Image comparison data

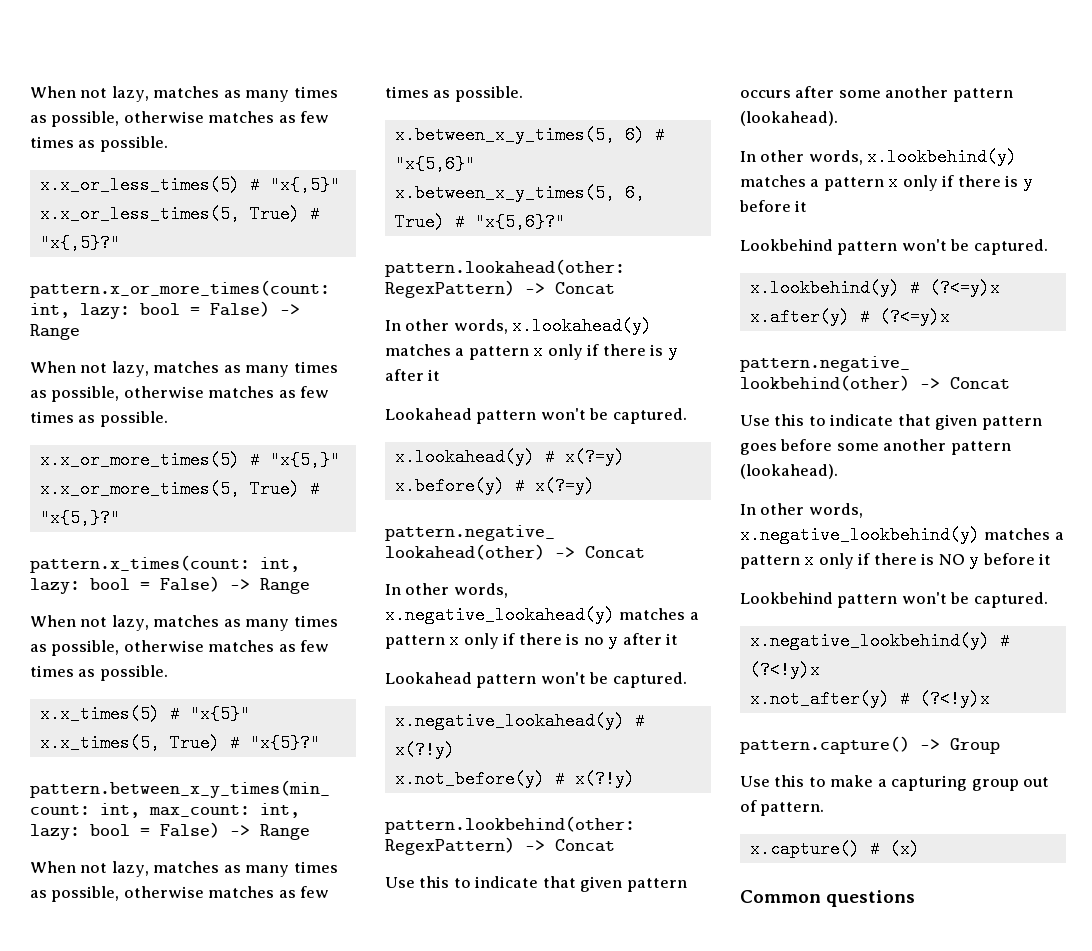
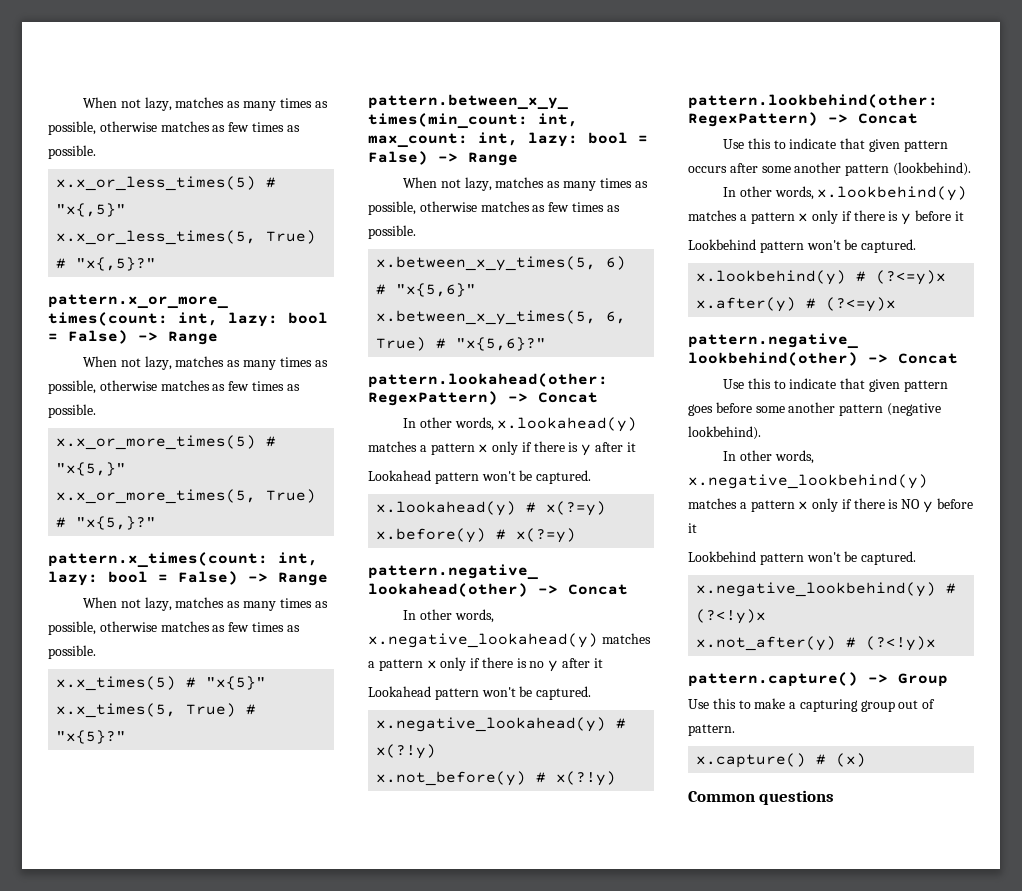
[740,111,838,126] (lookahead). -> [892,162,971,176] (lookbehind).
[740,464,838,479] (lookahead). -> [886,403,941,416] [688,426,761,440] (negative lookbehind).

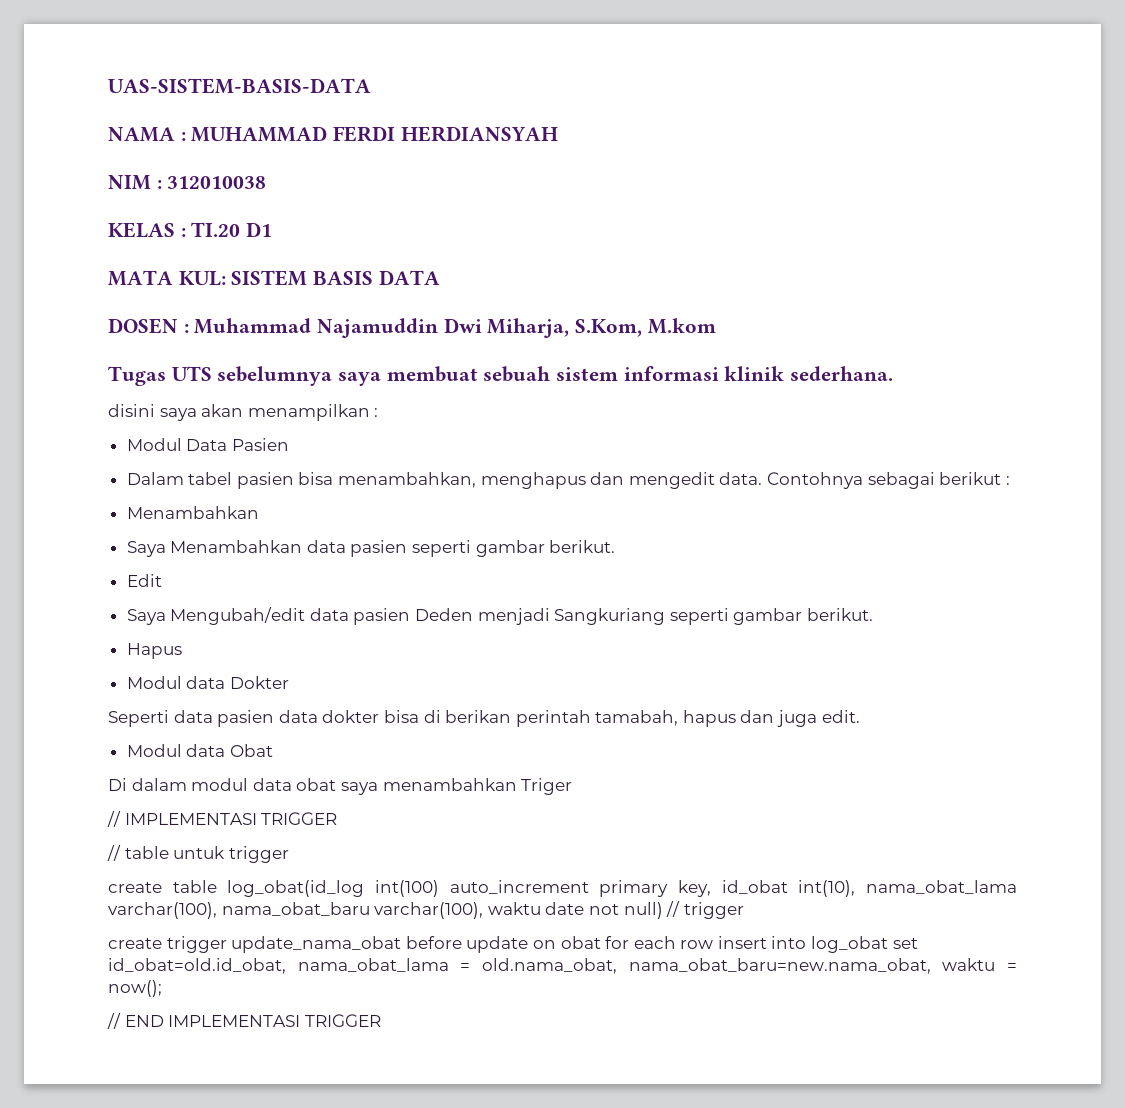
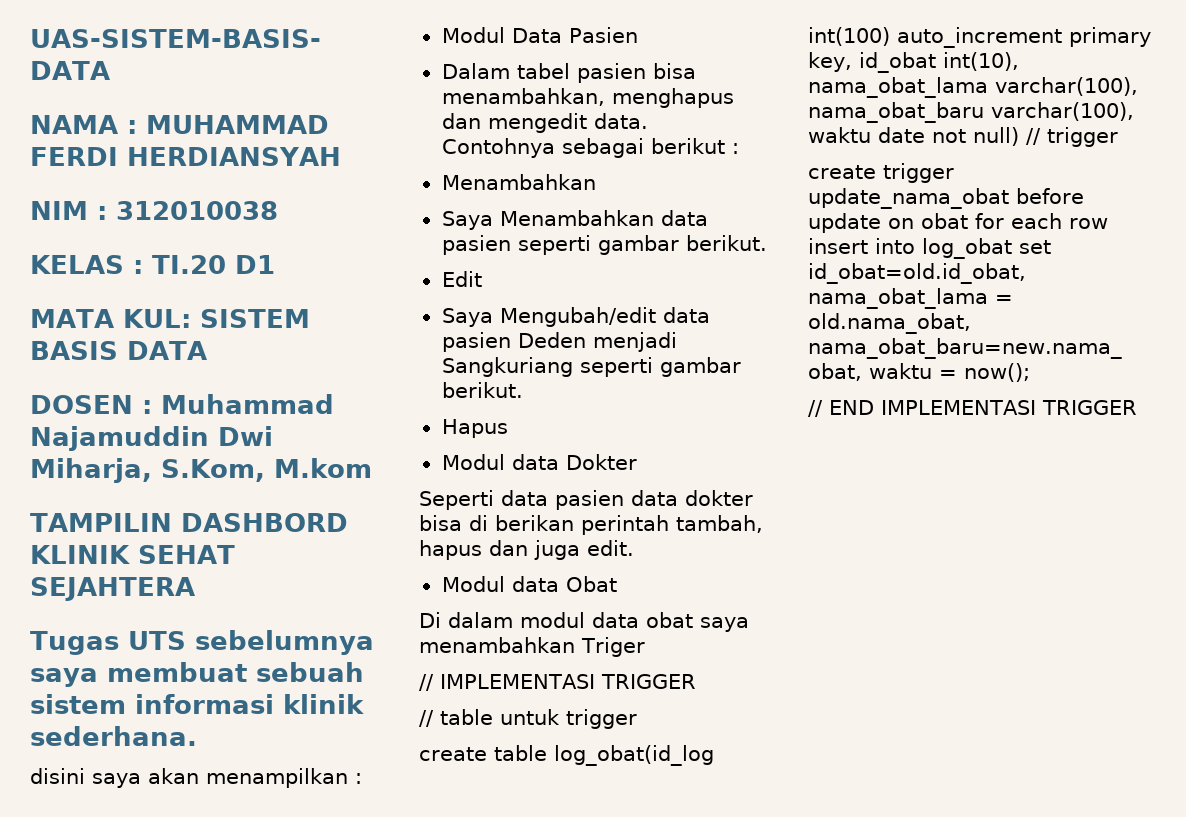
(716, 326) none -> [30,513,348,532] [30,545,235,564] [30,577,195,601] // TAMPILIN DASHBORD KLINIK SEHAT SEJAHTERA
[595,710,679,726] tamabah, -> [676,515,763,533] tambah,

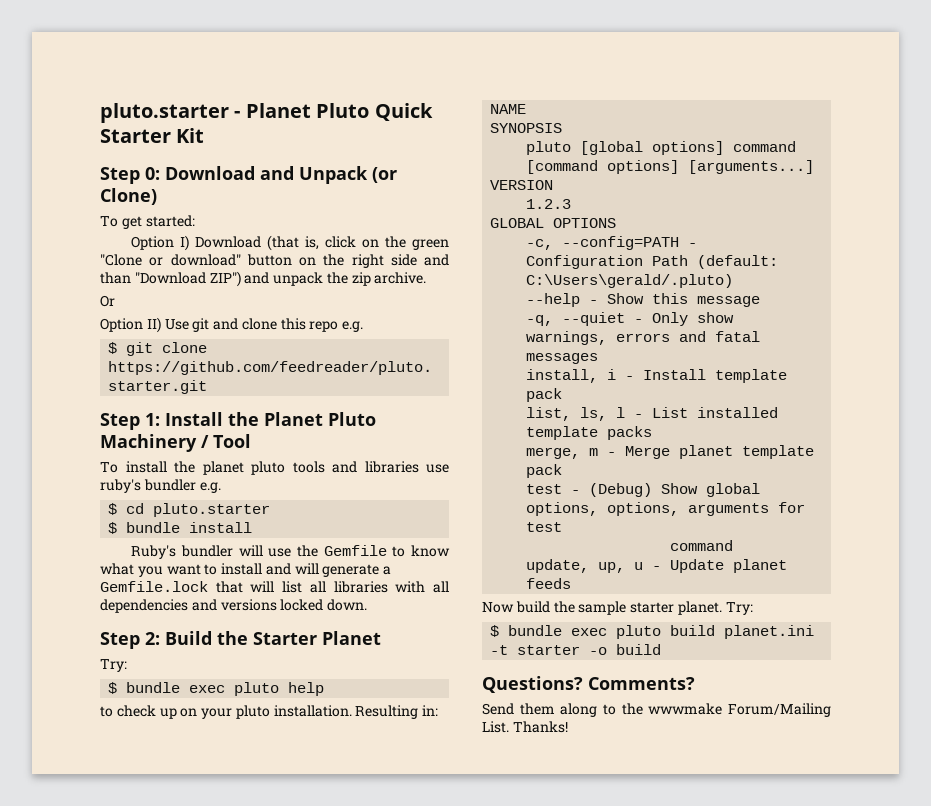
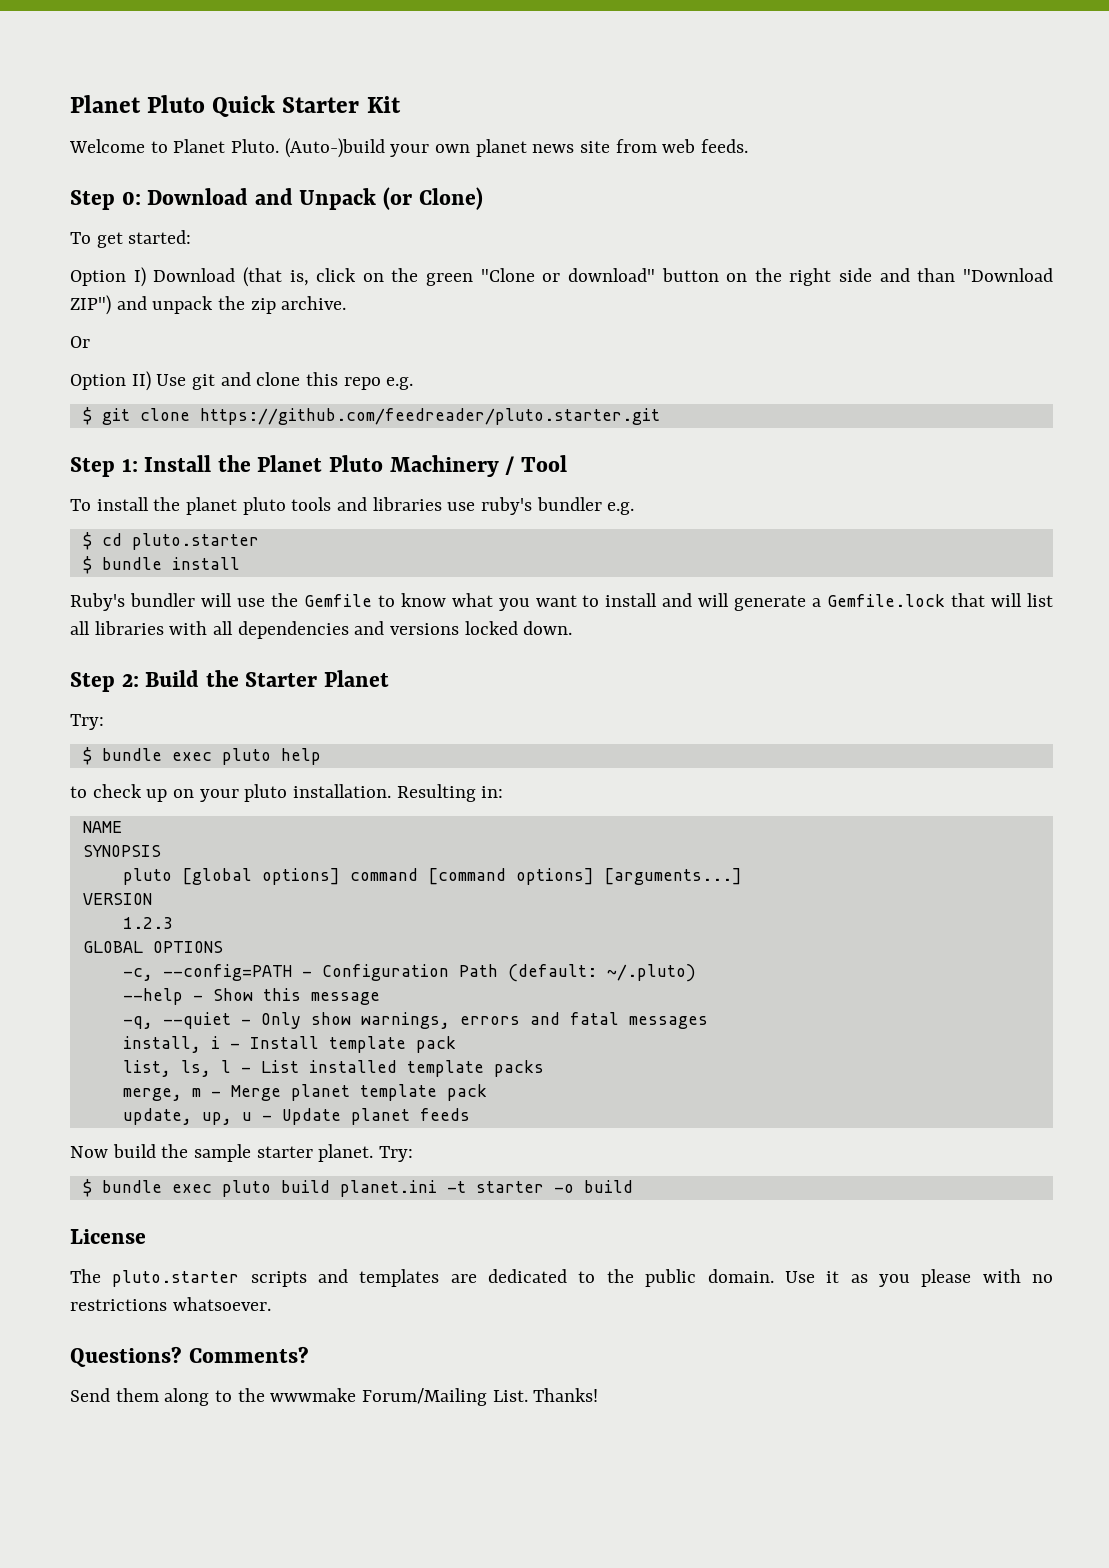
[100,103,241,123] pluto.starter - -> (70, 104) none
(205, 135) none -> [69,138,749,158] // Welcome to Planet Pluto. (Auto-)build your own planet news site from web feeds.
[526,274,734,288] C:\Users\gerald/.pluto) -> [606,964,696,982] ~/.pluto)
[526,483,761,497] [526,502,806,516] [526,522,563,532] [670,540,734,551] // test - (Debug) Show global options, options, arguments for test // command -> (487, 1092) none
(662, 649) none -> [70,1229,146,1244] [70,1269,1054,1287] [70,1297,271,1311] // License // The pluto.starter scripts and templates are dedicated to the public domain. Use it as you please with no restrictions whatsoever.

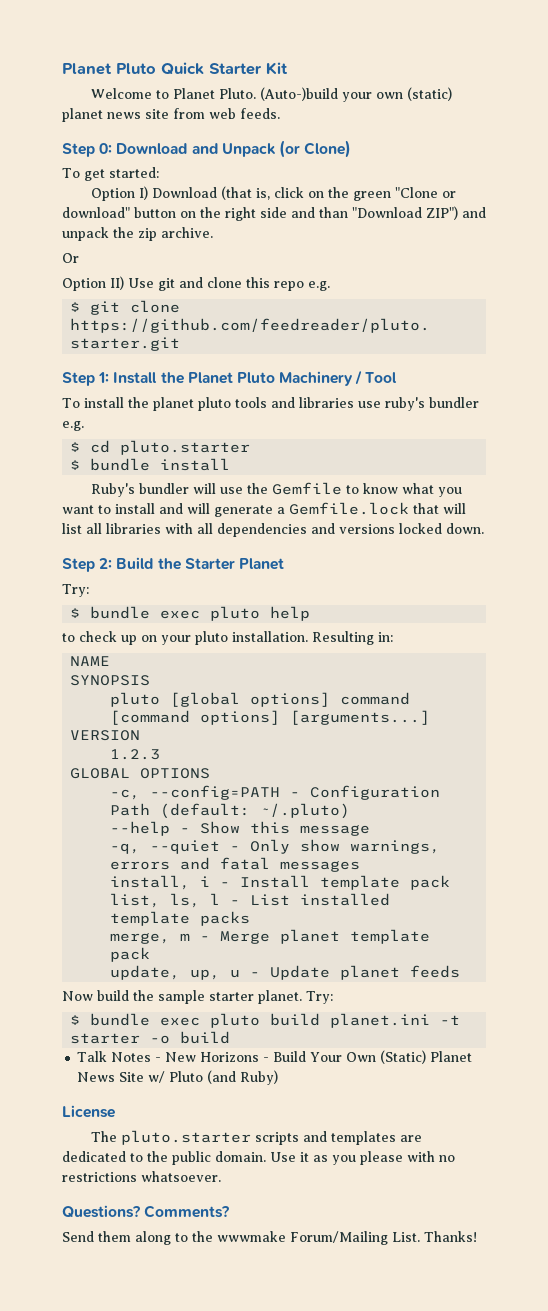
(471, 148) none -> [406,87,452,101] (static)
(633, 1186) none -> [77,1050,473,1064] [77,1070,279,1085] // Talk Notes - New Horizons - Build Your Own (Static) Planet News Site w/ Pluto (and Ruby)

» **Your instructions**: Out of the preceding entries, pull each line that contains the word "none".

» **Result**:
(716, 326) none -> [30,513,348,532] [30,545,235,564] [30,577,195,601] // TAMPILIN DASHBORD KLINIK SEHAT SEJAHTERA
[100,103,241,123] pluto.starter - -> (70, 104) none
(205, 135) none -> [69,138,749,158] // Welcome to Planet Pluto. (Auto-)build your own planet news site from web feeds.
[526,483,761,497] [526,502,806,516] [526,522,563,532] [670,540,734,551] // test - (Debug) Show global options, options, arguments for test // command -> (487, 1092) none
(662, 649) none -> [70,1229,146,1244] [70,1269,1054,1287] [70,1297,271,1311] // License // The pluto.starter scripts and templates are dedicated to the public domain. Use it as you please with no restrictions whatsoever.
(471, 148) none -> [406,87,452,101] (static)
(633, 1186) none -> [77,1050,473,1064] [77,1070,279,1085] // Talk Notes - New Horizons - Build Your Own (Static) Planet News Site w/ Pluto (and Ruby)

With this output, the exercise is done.